Anita Licis-Ribak: No Return (2018)

Exhibition held at the Latvian Museum of Photography.
June 14-July 15, 2018
Curated by Natasha Christia.

No Return (Neatgriešanās), by Anita Līcis-Ribak reflects the experience of two generations of one Latvian family in two separate stages of Latvian history. Based on the author’s contemporary photographs, family archives, ethnographic materials and maps, the purpose of its visual narrative is to set out not only the history of one family, but also of the tragic fate of the Latvian state during the 20th century. The exhibition brings together two series of photographs Licis-Ribak had developed independently: The Children of Siberian Gulag (2010-2018) and Evanescent Road (2014-2018).
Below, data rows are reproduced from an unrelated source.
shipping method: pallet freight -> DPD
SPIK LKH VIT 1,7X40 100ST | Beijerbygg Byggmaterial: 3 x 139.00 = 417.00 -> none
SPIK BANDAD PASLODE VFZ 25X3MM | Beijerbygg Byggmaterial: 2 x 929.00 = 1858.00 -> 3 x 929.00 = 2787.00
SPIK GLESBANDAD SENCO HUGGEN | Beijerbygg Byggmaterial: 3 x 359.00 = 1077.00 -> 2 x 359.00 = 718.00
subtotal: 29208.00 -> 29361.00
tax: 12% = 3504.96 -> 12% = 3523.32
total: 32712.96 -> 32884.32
During the process of working in the present curatorial project, it became obvious that there was a strong connecting thread between them.
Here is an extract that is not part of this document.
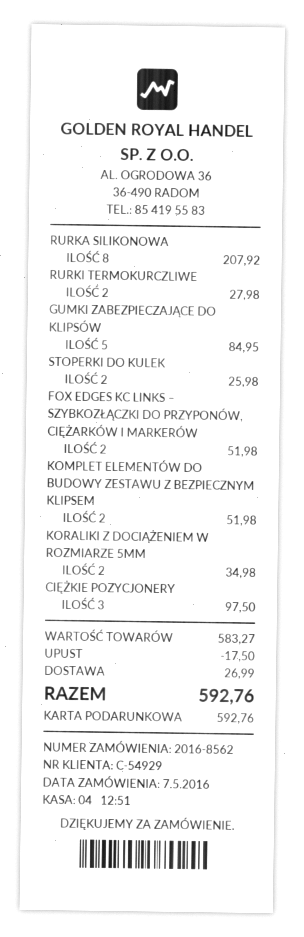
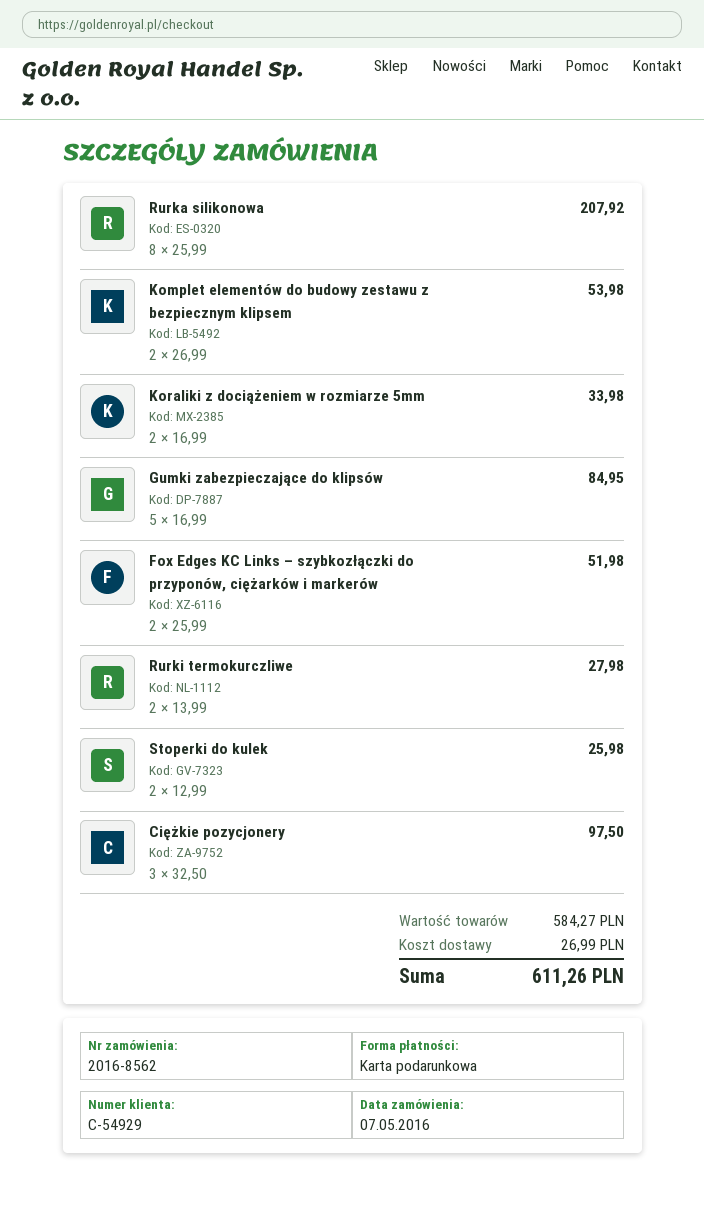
KOMPLET ELEMENTÓW DO BUDOWY ZESTAWU Z BEZPIECZNYM KLIPSEM: 2 for 51.98 -> 2 for 53.98
KORALIKI Z DOCIĄŻENIEM W ROZMIARZE 5MM: 2 for 34.98 -> 2 for 33.98
subtotal: 583.27 -> 584.27
discount: 17.50 -> none
total: 592.76 -> 611.26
The two series reflect the destiny of two generations of the same family in the early and late times of the same historical period: the first decade and a half of the Soviet occupation in Latvia (1940-1956) and the Glasnost years before Independence (1980s).
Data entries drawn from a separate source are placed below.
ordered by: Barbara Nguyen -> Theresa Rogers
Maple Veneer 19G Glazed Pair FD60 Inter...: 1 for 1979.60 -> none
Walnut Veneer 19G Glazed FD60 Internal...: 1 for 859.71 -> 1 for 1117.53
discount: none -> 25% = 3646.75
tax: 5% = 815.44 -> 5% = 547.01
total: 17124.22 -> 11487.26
In Neatgriešanās, Licis-Ribak’s photographs, in tandem with her family archives and diaries (written in Latvian, Russian and English), literary and folklore records and a map encompassing the vast geographical territories of Siberia –end destination for thousands of Gulag victims–, set out to chart not just the history, contradictions and duality of a single family but the overall fate of Latvian society in the 20th century.

Beyond the imperatives of individual and collective memory that divide the experiences of these generations, Neatgriešanās confronts us with universal questions: What does “home” mean? How do we define a personal identity in constant shift? What distinguishes us from “others”? Are they really “others” or is there a lot more that unites us than we are aware of? After all, we all long to return back to our roots. Perhaps some of us will end up spending nearly all our lives until we find the path back home. Perhaps return is impossible to many others who are deemed to remain in a no man’s land. It is of no casualty that the Latvian language has invented a word such as “neatgriešanās” (“no-return).